__Work task__: After locating the line that contains "HAUNTED PRESENCE: 2 for 82.00 -> 1 for 41.00" in the records below, write out exactly that line and each line after it through the one that contains "total: 960.35 -> 730.45", and nothing else.

__Data shown__:
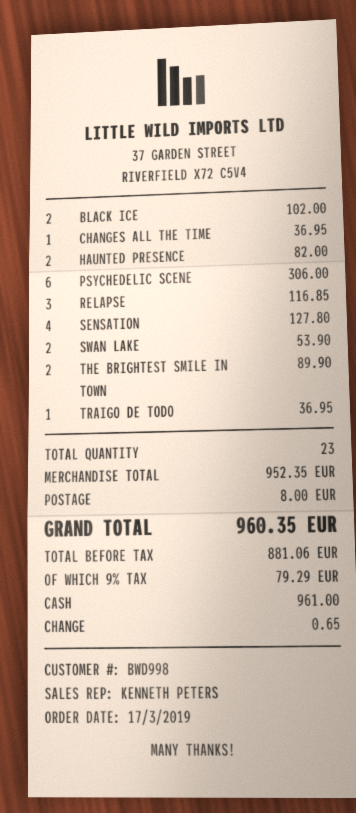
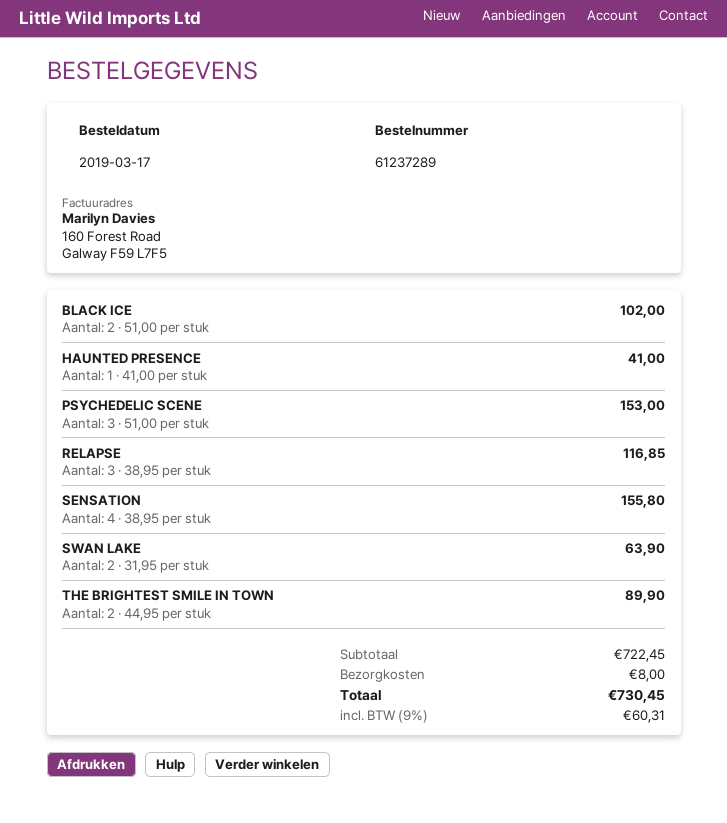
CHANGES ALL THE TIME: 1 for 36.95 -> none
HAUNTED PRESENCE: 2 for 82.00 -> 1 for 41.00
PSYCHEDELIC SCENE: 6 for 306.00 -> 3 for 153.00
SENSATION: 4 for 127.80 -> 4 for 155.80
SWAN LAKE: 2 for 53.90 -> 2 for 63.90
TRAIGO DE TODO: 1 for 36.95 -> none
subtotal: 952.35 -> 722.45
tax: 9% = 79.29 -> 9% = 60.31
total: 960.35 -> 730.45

* * *

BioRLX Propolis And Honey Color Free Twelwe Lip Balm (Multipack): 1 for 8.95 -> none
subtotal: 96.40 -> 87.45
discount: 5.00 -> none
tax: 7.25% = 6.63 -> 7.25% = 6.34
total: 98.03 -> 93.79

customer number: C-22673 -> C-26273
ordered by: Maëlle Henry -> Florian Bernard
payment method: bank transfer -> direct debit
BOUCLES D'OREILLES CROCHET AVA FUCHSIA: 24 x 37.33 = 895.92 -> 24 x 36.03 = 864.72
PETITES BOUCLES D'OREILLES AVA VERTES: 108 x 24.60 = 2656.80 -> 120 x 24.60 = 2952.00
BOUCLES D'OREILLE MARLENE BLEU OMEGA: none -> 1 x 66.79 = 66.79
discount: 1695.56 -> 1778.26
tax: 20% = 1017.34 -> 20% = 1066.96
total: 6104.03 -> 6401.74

__Solution below__:
HAUNTED PRESENCE: 2 for 82.00 -> 1 for 41.00
PSYCHEDELIC SCENE: 6 for 306.00 -> 3 for 153.00
SENSATION: 4 for 127.80 -> 4 for 155.80
SWAN LAKE: 2 for 53.90 -> 2 for 63.90
TRAIGO DE TODO: 1 for 36.95 -> none
subtotal: 952.35 -> 722.45
tax: 9% = 79.29 -> 9% = 60.31
total: 960.35 -> 730.45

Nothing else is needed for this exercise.